Christian views on environmentalism vary among different Christians and Christian denominations.

Major Christian denominations endorse the Biblical calling of our stewardship of God's creation and our responsibility for its care. Some of this church policy is relatively recent and may not be followed by some parishioners. According to some social science research, conservative Christians and members of the Christian right are typically less concerned about issues of environmentalism than the general public and some fundamentalist Christians deny global warming and climate change.
 Many Christians are environmental activists who promote awareness and action at the church, community, and national levels.

Green Christianity is a broad field that encompasses Christian theological reflection on nature, Christian liturgical and spiritual practices centered on environmental issues, as well as Christian-based activism in the environmental movement. Within the activism arena, green Christianity refers to a diverse group of Christians who emphasize the biblical or theological basis for protecting and celebrating the environment. The term indicates not a particular denomination, but a shared territory of concern.

Status of nature in Christianity has been hotly debated, especially since historian Lynn White published the now classic The historical roots of present-day ecologic crisis in 1967 in which he blames Christianity for the modern environmental crisis which he concludes is largely due to the dominance of Christian world-view in the west which is exploitative of nature in unsustainable manner.
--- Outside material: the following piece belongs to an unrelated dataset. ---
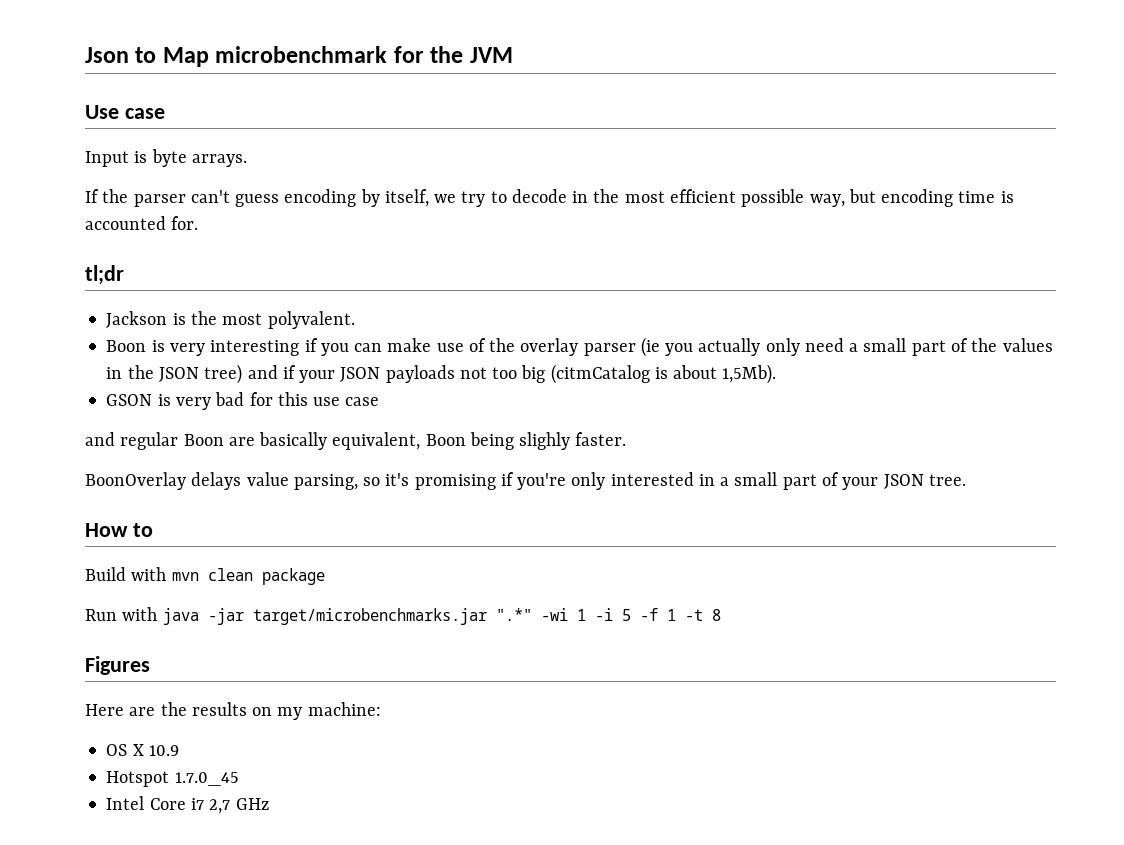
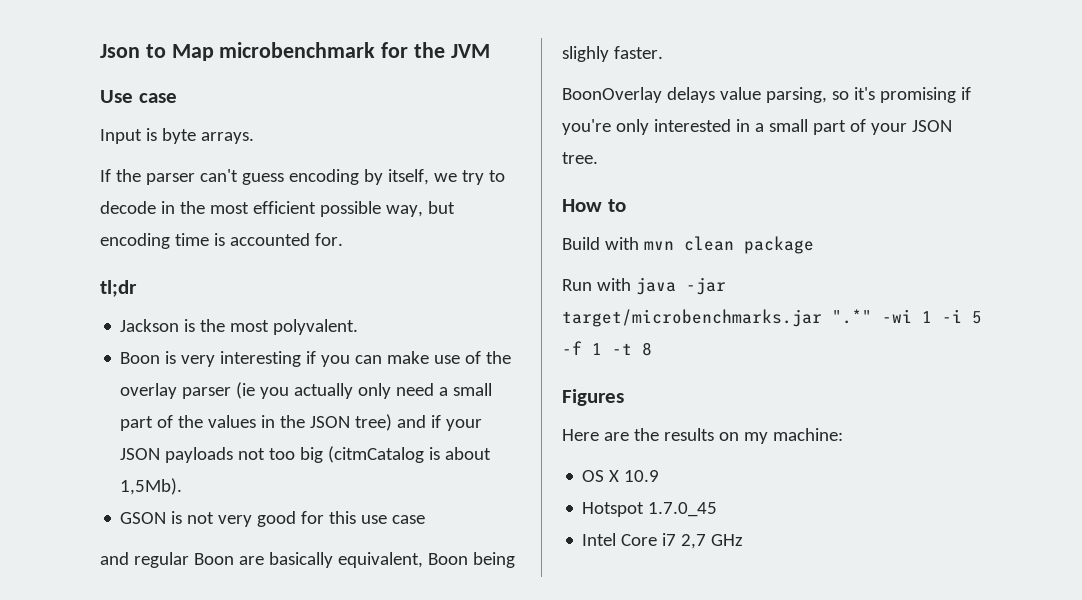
[175,392,245,410] very bad -> [187,511,297,527] not very good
He asserts that Judeo-Christian are anti-ecological, hostile towards nature, imposed a break between human and nature with attitude to exploit the nature in unsustainable way where people stopped thinking of themselves as part of the nature. This exploitative attitude combined with the new technology and industrial revolution wreaked havoc on the ecology, the colonial forestry is a prime example of this destruction of ecology and native faiths. Lynn White's argument made in a 1966 lecture before the American Academy of Arts and Sciences, subsequently published in the journal Science, that Western Christianity, having de-sacralized and instrumentalized nature to human ends, bears a substantial "burden of guilt" for the contemporary environmental crisis. White's essay stimulated a flurry of responses, ranging from defenses of Christianity to qualified admissions to complete agreement with his analysis.

Basic beliefs
Christianity has a long historical tradition of reflection on nature and human responsibility. Christianity has a strong tendency toward anthropocentrism, as emphasized in the early environmentalist critique of Lynn Townsend White, Jr. While some Christians favor a more biocentric approach, Catholic officials and others seek to retain an emphasis on humanity while incorporating environmental concerns within a framework of Creation Care. Christian environmentalists emphasize the ecological responsibilities of all Christians as stewards of God's earth.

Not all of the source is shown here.